ASSIGNMENT. Your reply should hold every entry below exactly as written and none of the pictures.

DATA FOR REVIEW.
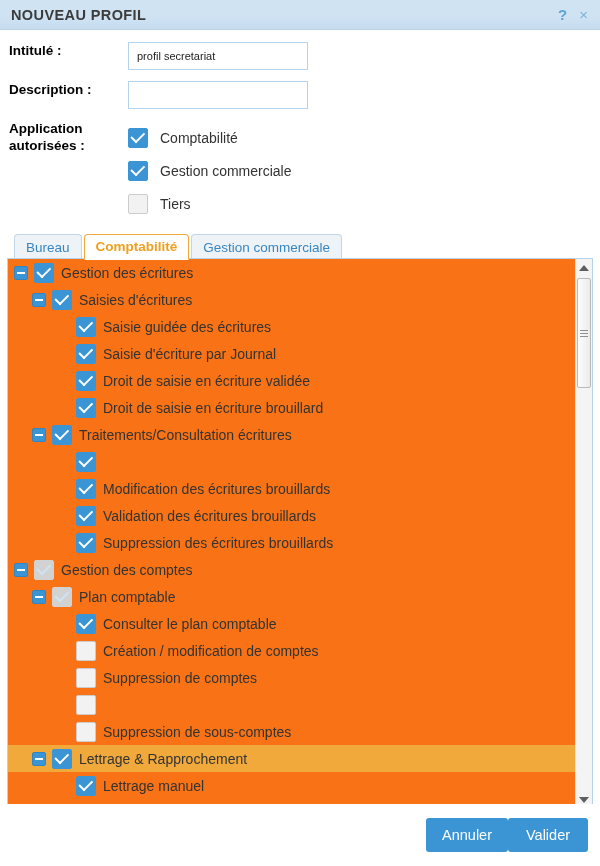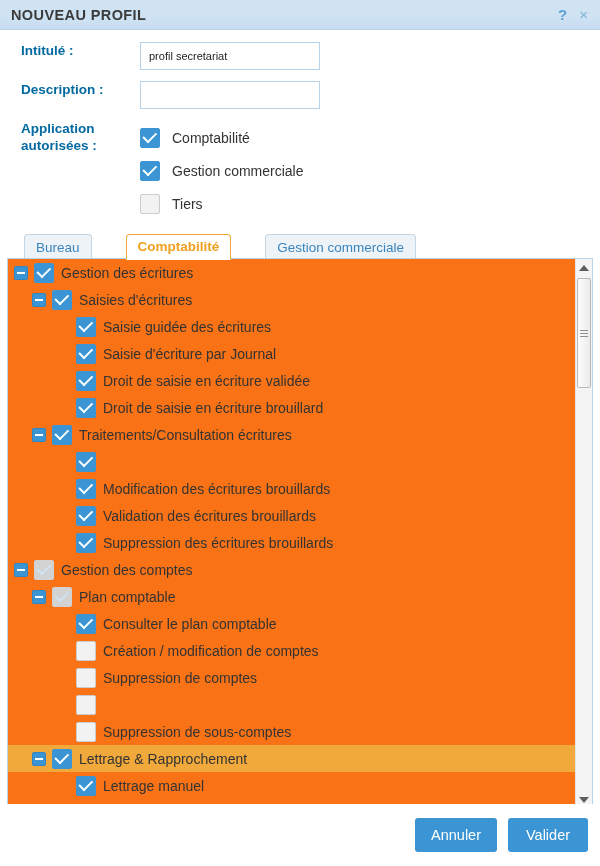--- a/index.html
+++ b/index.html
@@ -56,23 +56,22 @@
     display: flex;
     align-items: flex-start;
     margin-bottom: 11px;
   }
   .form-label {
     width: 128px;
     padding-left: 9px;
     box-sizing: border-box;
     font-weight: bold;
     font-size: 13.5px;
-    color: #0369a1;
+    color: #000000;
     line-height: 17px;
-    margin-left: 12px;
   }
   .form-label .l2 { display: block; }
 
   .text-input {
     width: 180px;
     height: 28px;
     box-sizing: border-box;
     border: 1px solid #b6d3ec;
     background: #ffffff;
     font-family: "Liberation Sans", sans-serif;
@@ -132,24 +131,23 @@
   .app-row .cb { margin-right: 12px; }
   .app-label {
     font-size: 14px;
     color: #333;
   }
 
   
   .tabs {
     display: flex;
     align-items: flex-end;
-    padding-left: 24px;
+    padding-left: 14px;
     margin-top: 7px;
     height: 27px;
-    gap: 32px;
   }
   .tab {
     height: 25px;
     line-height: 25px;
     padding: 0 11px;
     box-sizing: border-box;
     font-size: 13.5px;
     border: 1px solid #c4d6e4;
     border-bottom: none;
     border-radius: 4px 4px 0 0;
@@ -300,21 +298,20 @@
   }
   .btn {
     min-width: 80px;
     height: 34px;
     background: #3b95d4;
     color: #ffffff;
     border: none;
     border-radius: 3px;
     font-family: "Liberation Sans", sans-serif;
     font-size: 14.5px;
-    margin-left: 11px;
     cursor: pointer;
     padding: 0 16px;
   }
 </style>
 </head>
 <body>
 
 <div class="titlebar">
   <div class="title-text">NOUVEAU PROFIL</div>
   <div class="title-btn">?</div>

REPLY TO THE TASK.
--- a/index.html
+++ b/index.html
@@ -56,23 +56,22 @@
     display: flex;
     align-items: flex-start;
     margin-bottom: 11px;
   }
   .form-label {
     width: 128px;
     padding-left: 9px;
     box-sizing: border-box;
     font-weight: bold;
     font-size: 13.5px;
-    color: #0369a1;
+    color: #000000;
     line-height: 17px;
-    margin-left: 12px;
   }
   .form-label .l2 { display: block; }
 
   .text-input {
     width: 180px;
     height: 28px;
     box-sizing: border-box;
     border: 1px solid #b6d3ec;
     background: #ffffff;
     font-family: "Liberation Sans", sans-serif;
@@ -132,24 +131,23 @@
   .app-row .cb { margin-right: 12px; }
   .app-label {
     font-size: 14px;
     color: #333;
   }
 
   
   .tabs {
     display: flex;
     align-items: flex-end;
-    padding-left: 24px;
+    padding-left: 14px;
     margin-top: 7px;
     height: 27px;
-    gap: 32px;
   }
   .tab {
     height: 25px;
     line-height: 25px;
     padding: 0 11px;
     box-sizing: border-box;
     font-size: 13.5px;
     border: 1px solid #c4d6e4;
     border-bottom: none;
     border-radius: 4px 4px 0 0;
@@ -300,21 +298,20 @@
   }
   .btn {
     min-width: 80px;
     height: 34px;
     background: #3b95d4;
     color: #ffffff;
     border: none;
     border-radius: 3px;
     font-family: "Liberation Sans", sans-serif;
     font-size: 14.5px;
-    margin-left: 11px;
     cursor: pointer;
     padding: 0 16px;
   }
 </style>
 </head>
 <body>
 
 <div class="titlebar">
   <div class="title-text">NOUVEAU PROFIL</div>
   <div class="title-btn">?</div>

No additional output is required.